**** Information supplied ****

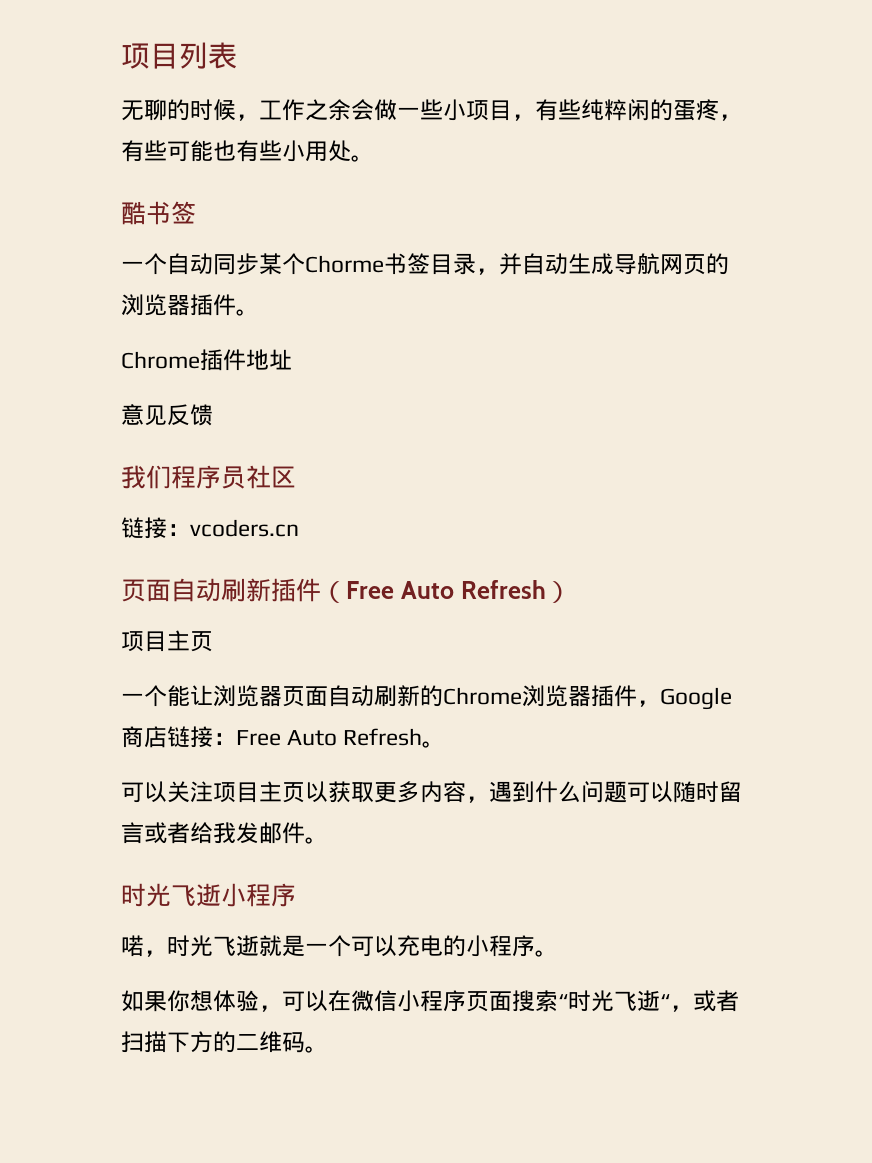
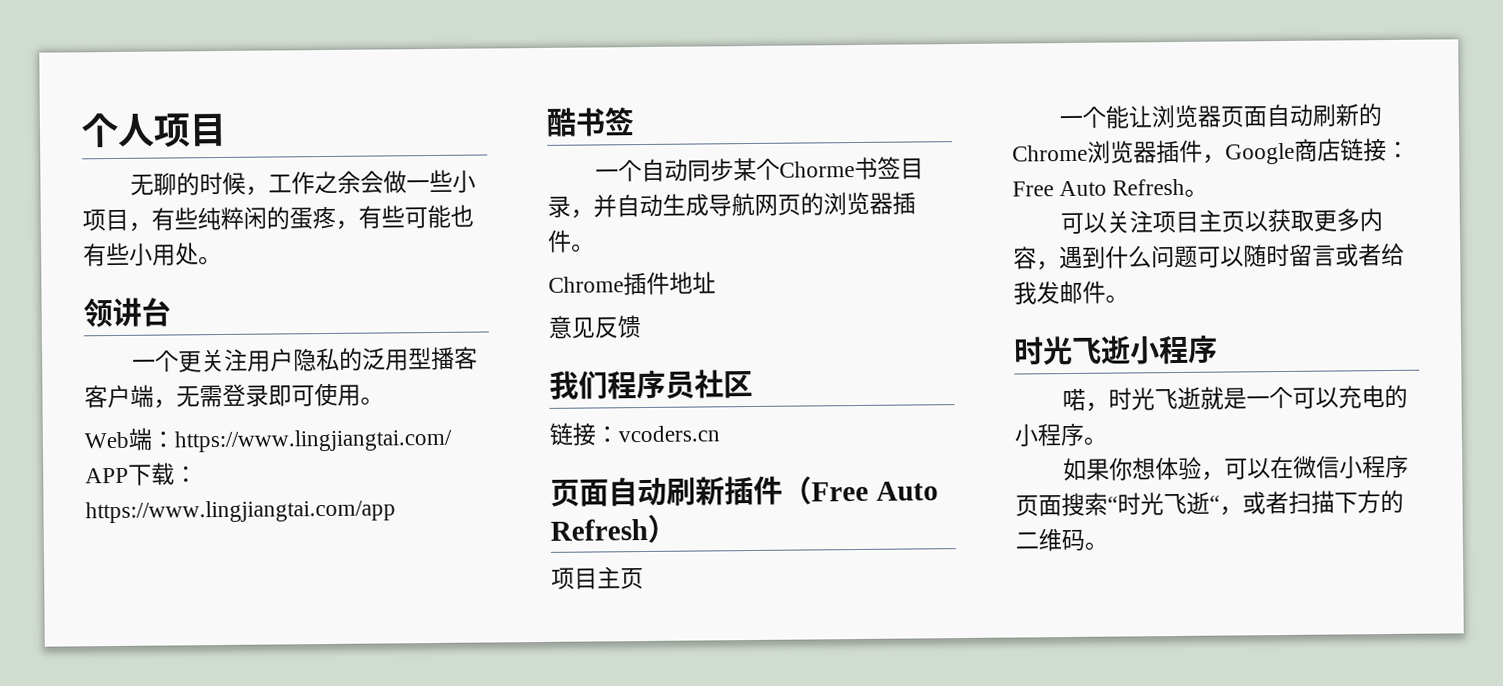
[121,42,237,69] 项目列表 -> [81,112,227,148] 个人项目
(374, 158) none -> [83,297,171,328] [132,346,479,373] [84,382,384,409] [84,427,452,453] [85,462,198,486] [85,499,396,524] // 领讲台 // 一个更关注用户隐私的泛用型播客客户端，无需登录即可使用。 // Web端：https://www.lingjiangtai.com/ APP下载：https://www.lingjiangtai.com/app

****
**** Information supplied ****

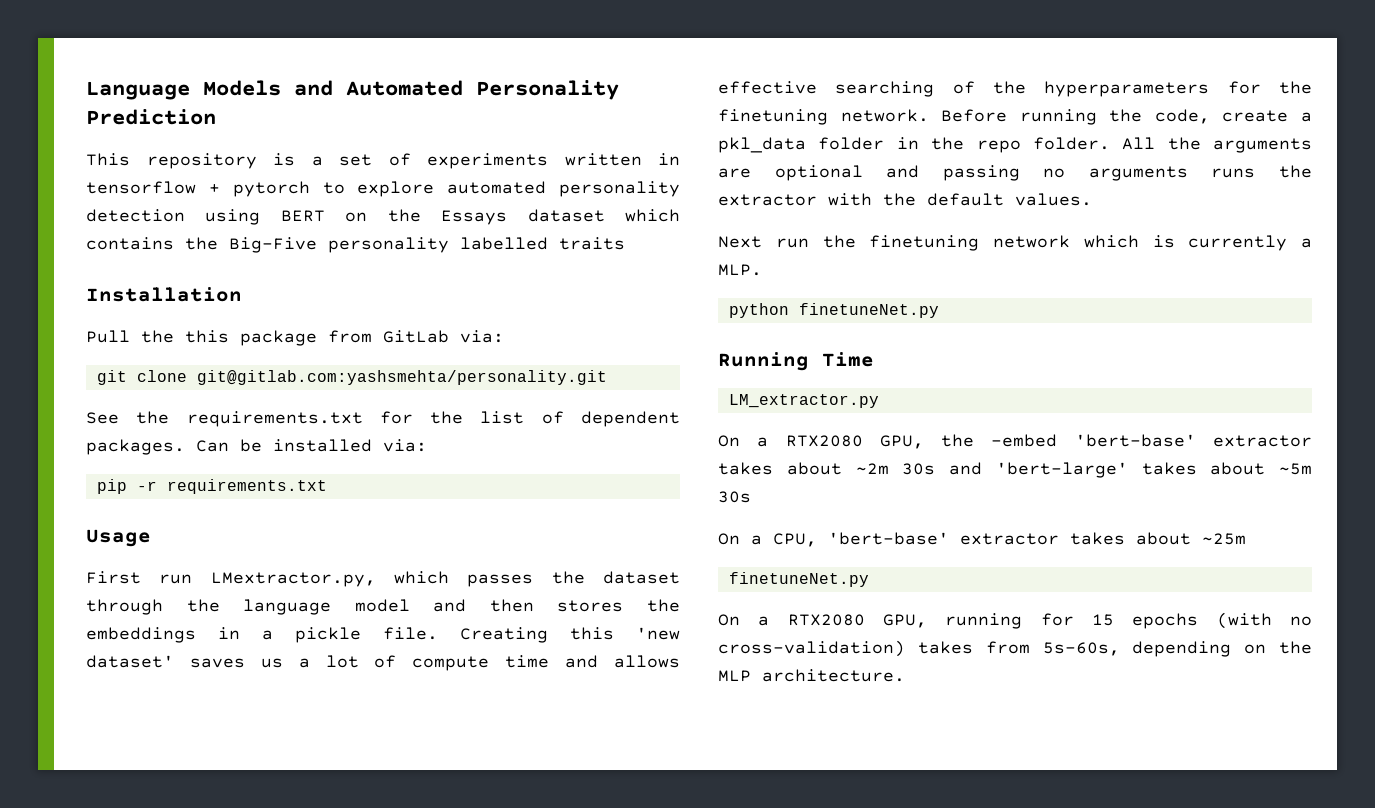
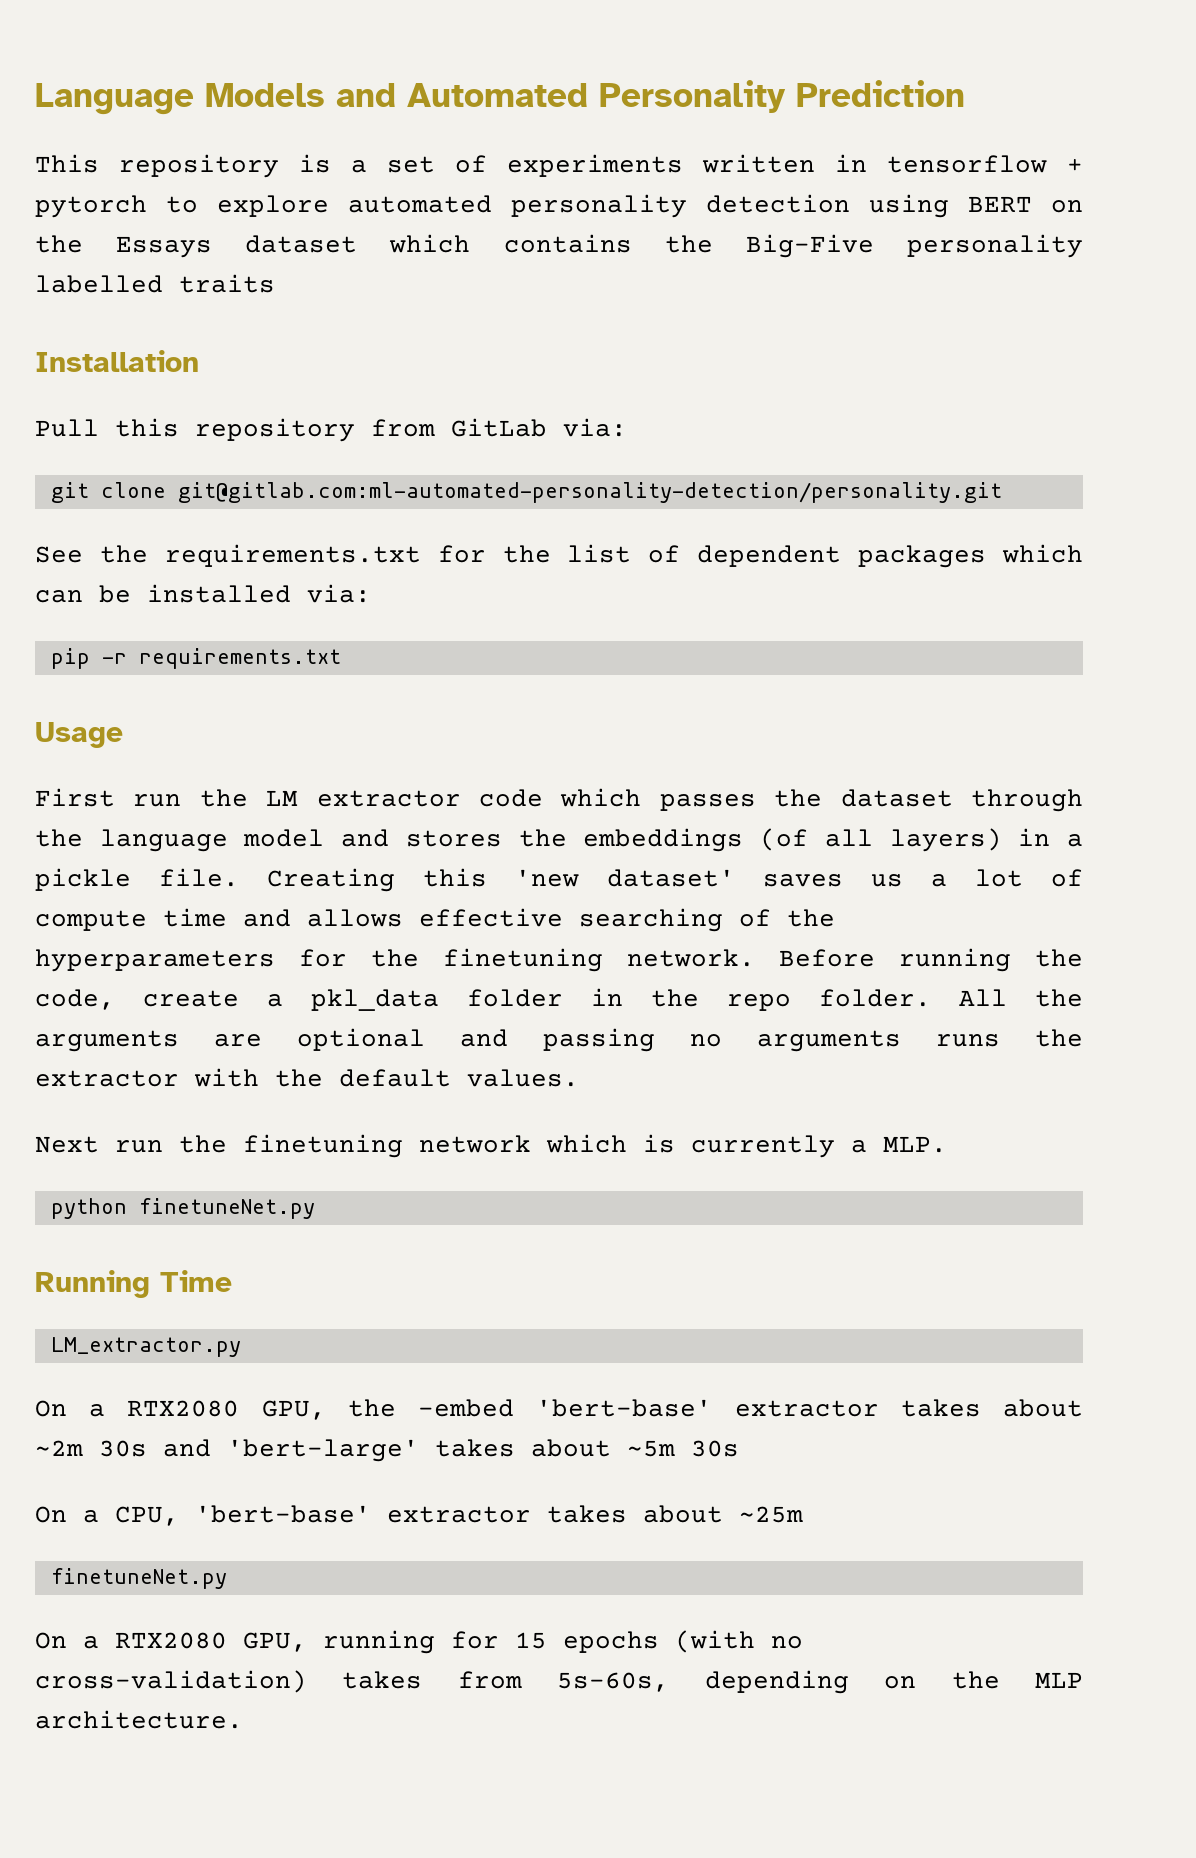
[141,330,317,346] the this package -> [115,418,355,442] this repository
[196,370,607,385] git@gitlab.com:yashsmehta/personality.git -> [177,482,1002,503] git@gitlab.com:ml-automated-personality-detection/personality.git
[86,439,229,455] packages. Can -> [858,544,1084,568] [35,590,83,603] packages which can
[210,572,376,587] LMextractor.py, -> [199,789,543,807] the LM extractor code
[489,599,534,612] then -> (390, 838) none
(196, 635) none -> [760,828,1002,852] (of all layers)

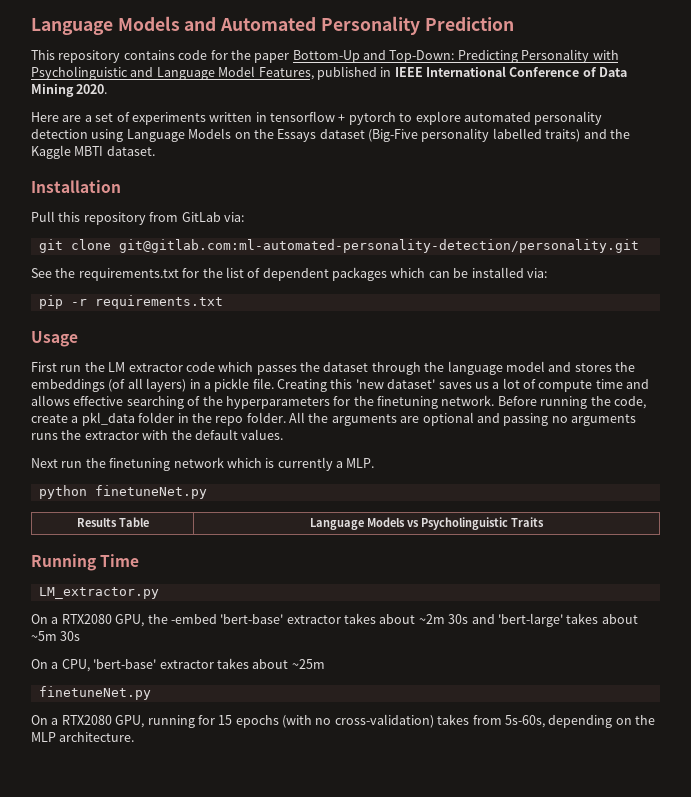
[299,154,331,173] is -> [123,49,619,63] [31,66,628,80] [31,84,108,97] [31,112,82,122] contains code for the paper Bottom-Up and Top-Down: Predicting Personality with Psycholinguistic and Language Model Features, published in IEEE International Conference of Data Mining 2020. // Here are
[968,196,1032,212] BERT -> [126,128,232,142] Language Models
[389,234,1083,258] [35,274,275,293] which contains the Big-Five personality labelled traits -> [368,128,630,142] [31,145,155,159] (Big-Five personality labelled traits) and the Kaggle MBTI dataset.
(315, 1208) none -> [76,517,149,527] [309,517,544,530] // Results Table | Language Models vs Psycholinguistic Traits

****
**** Information supplied ****

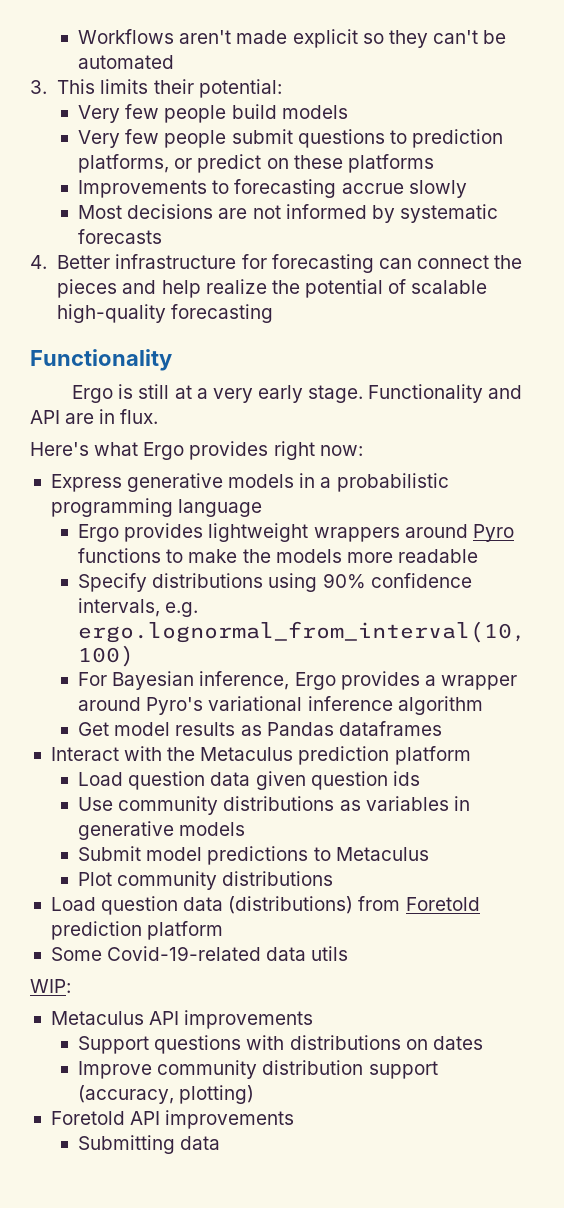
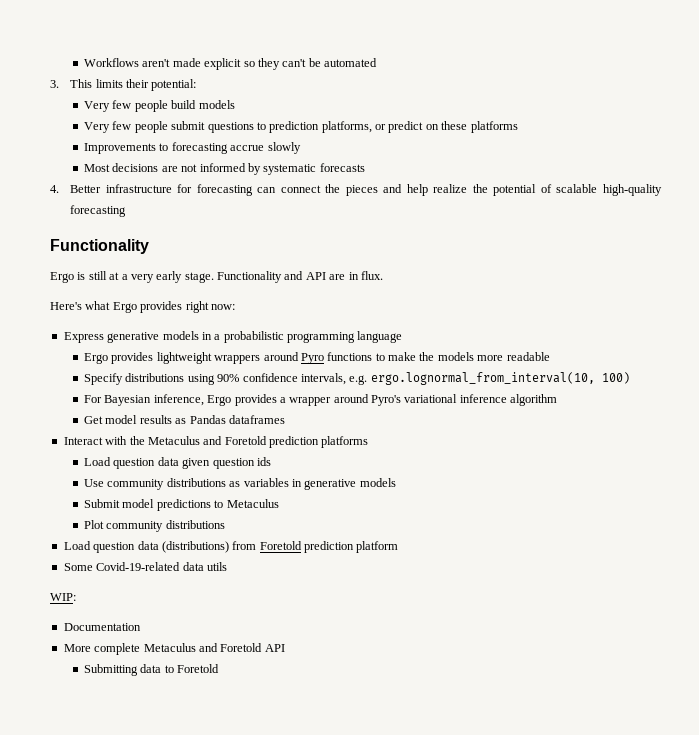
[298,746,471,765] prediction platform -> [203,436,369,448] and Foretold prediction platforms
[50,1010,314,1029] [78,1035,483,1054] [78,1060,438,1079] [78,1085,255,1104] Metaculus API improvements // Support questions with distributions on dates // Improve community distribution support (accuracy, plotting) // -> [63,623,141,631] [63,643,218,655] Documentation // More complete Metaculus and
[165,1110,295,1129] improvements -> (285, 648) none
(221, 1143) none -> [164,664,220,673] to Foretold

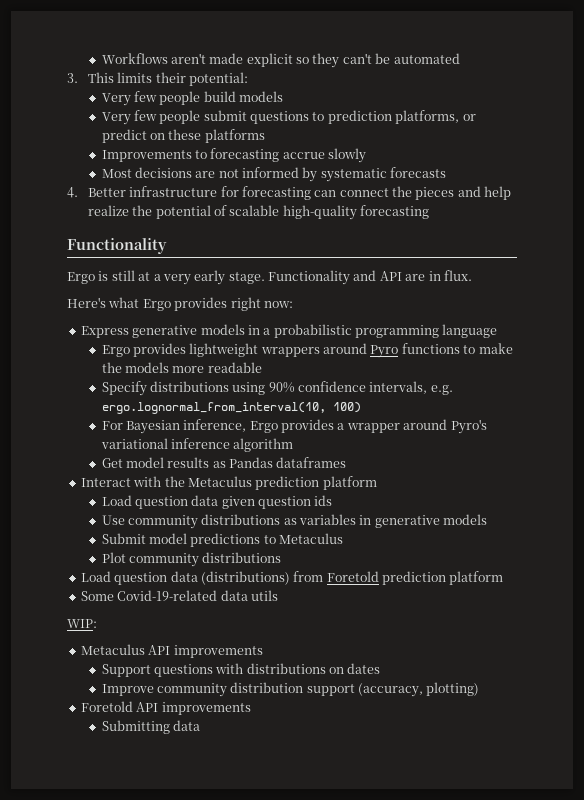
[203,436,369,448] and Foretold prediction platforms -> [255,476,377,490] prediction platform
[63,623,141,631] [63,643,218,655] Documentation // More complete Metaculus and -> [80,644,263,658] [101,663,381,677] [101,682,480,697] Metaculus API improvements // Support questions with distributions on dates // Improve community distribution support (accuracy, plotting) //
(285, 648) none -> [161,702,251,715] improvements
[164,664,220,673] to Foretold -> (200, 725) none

****

> _Work request_:
Locate the word "code" in the records and collect each line it appears in.

> _Task output_:
[210,572,376,587] LMextractor.py, -> [199,789,543,807] the LM extractor code
[299,154,331,173] is -> [123,49,619,63] [31,66,628,80] [31,84,108,97] [31,112,82,122] contains code for the paper Bottom-Up and Top-Down: Predicting Personality with Psycholinguistic and Language Model Features, published in IEEE International Conference of Data Mining 2020. // Here are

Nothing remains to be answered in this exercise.